- **Material provided**:
********
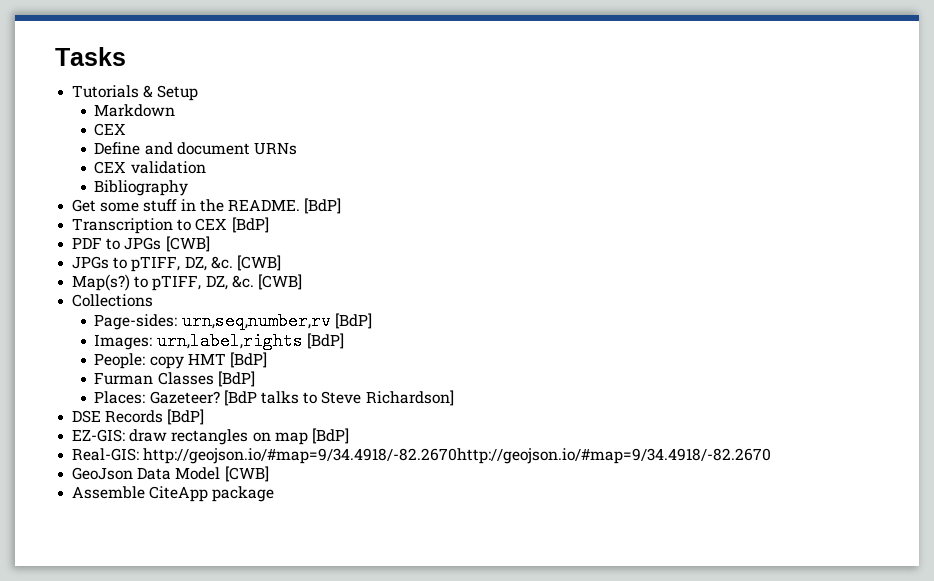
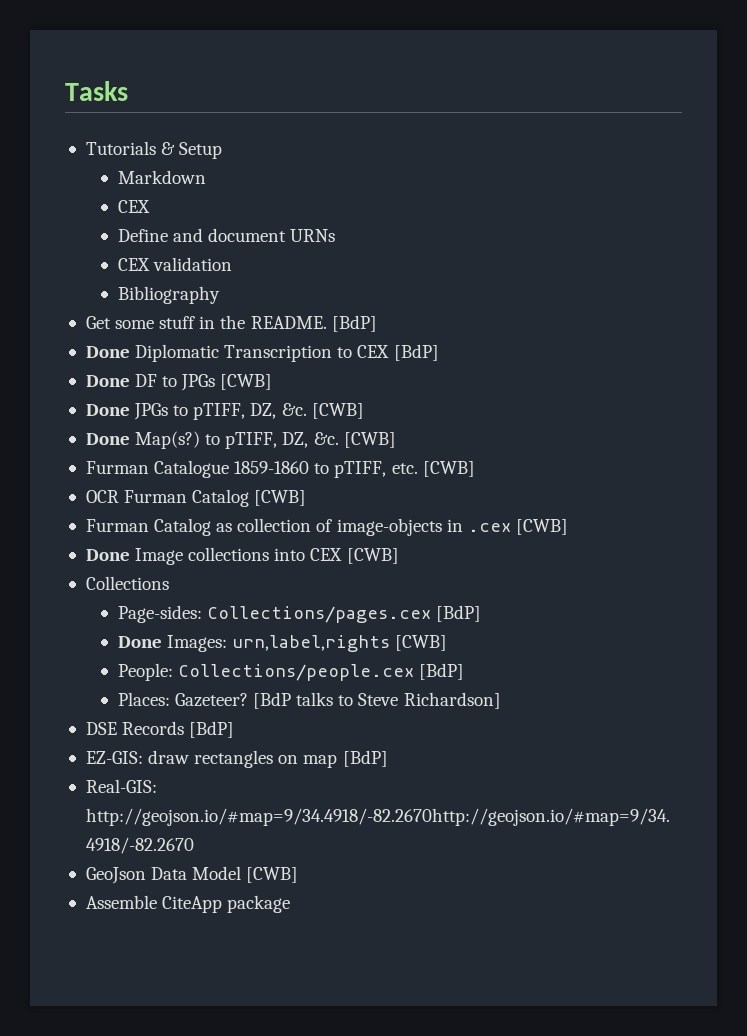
- Transcription to CEX [BdP]
+ Done Diplomatic Transcription to CEX [BdP]
- PDF to JPGs [CWB]
+ Done DF to JPGs [CWB]
- JPGs to pTIFF, DZ, &c.
+ Done JPGs to pTIFF, DZ, &c.
- Map(s?) to pTIFF, DZ, &c.
+ Done Map(s?) to pTIFF, DZ, &c.
+ Furman Catalogue 1859-1860 to pTIFF, etc. [CWB]
+ OCR Furman Catalog [CWB]
+ Furman Catalog as collection of image-objects in .cex [CWB]
+ Done Image collections into CEX [CWB]
- Page-sides: urn,seq,number,rv [BdP]
- Images: urn,label,rights [BdP]
+ Page-sides: Collections/pages.cex [BdP]
+ Done Images: urn,label,rights [CWB]
- People: copy HMT [BdP]
- Furman Classes [BdP]
+ People: Collections/people.cex [BdP]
********
- **Exercise description**: In the records above, how many lines hold the string "Done"? Only the number should be given.

- **Solution to the exercise**: 6